Mit Quadrature ins Universum und zurück
Das Atelier des Künstler*innenduos Quadrature (das sind Sebastian Neitsch und Juliane Götz) liegt in Kreuzberg, ganz in der Nähe des Technikmuseums. Warum das so gut passt, finden wir im Gespräch schnell heraus. Aber erst mal zeigt uns Sebastian den Raum, in dem er mit Juliane (die heute leider krank ist) arbeitet. Die beiden haben ein Kind und machen schon sehr lange gemeinsam Kunst – auch weil sie sich so gut ergänzen: Juliane schreibt gerne Konzepte und recherchiert; Sebastian baut und experimentiert lieber – und am liebsten programmieren beide!

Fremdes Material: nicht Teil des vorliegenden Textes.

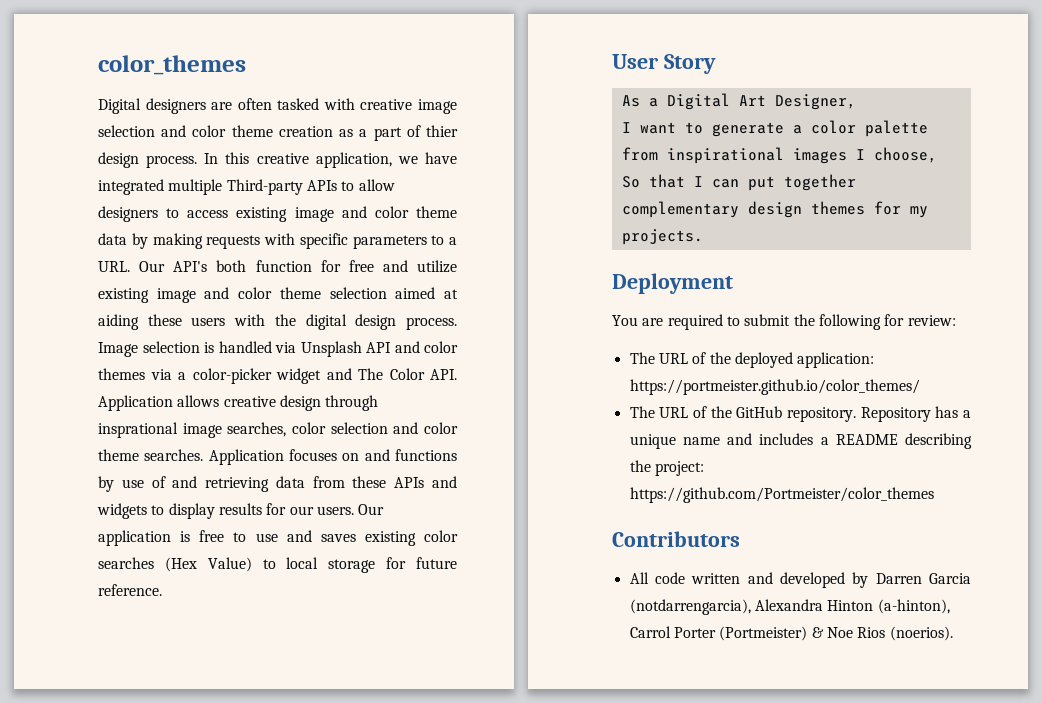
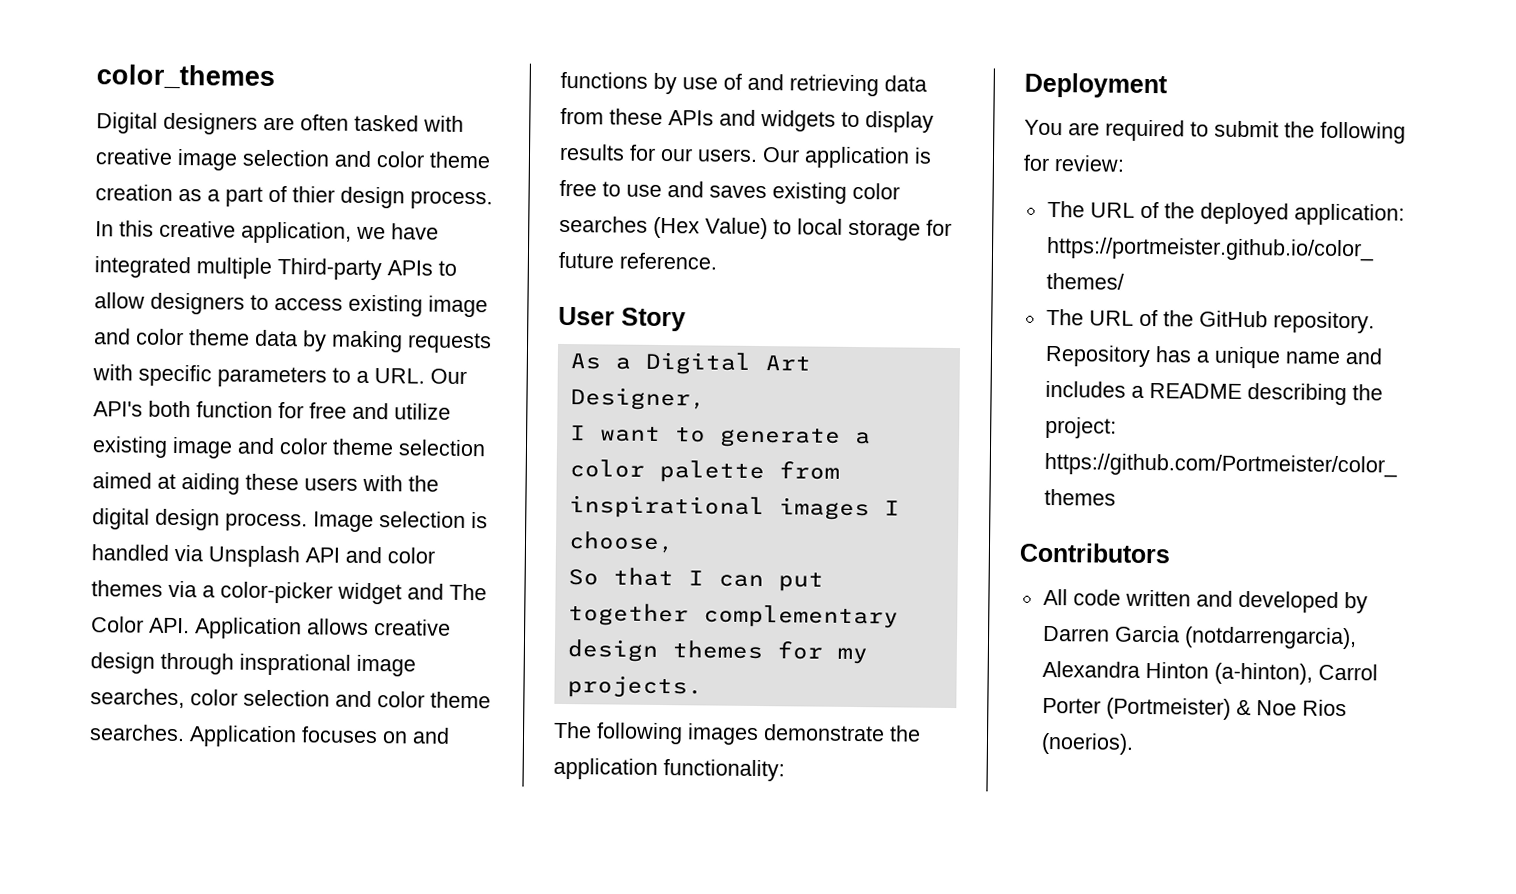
(703, 237) none -> [553,721,921,746] [553,757,785,782] // The following images demonstrate the application functionality:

An der Atelierwand hängen alte Karten von physikalischen Reaktionen und Metallplatten mit faszinierenden, kreisförmigen Mustern. Als wir erfahren, dass die geheimnisvollen Kreismuster Umlaufbahnen von Weltraumsatelliten sind, wollen wir wissen: Hat Quadrature etwas mit dem Universum zu tun?
Sebastian lacht herzlich, weil die Frage eigentlich schon erklärt, wie und warum Quadrature Kunst machen: Für die meisten Menschen ist das Universum etwas, das „außerhalb“ ist. Dabei haben wir alle etwas damit zu tun, weil wir ja Teil davon sind – das Universum ist unser Zuhause, unsere Vergangenheit und unsere Zukunft. Die Größenordnungen des Alls sprengen jedoch die menschliche Vorstellungskraft, weswegen es vielen „abstrakt“, also irgendwie fremd erscheint. Dort gibt es aber ganz viel zu entdecken und zu verstehen (auch über uns selbst!), deswegen geht es in der Kunst von Quadrature ganz oft um das Universum.
Sebastian weiß wahnsinnig viel über das Weltall, erzählt uns von Theorien zu Paralleluniversen und kosmischer Strahlung, von schwarzen Löchern und Spionagesatelliten (die Muster auf den Metallplatten!). Das ist super spannend und wir fragen so viel nach, dass uns schon bald ein bisschen der Kopf schwirrt. Wir stellen fest, dass Quadrature nicht nur Künstler*innen sind, sondern irgendwie auch Ingenieur*innen und Astrophysiker*innen! Sebastian erklärt, dass die Kunst schon immer eng mit der Wissenschaft verbunden war. Allerdings muss die Wissenschaft „objektiv“ sein, also möglichst neutral Fakten darstellen. Als Künstler*innen geht es Quadrature eher darum, Metaphern – also Sinnbilder – für Fragen zu finden, die uns unbeantwortbar scheinen und sich Dinge auszudenken statt sie zu beweisen.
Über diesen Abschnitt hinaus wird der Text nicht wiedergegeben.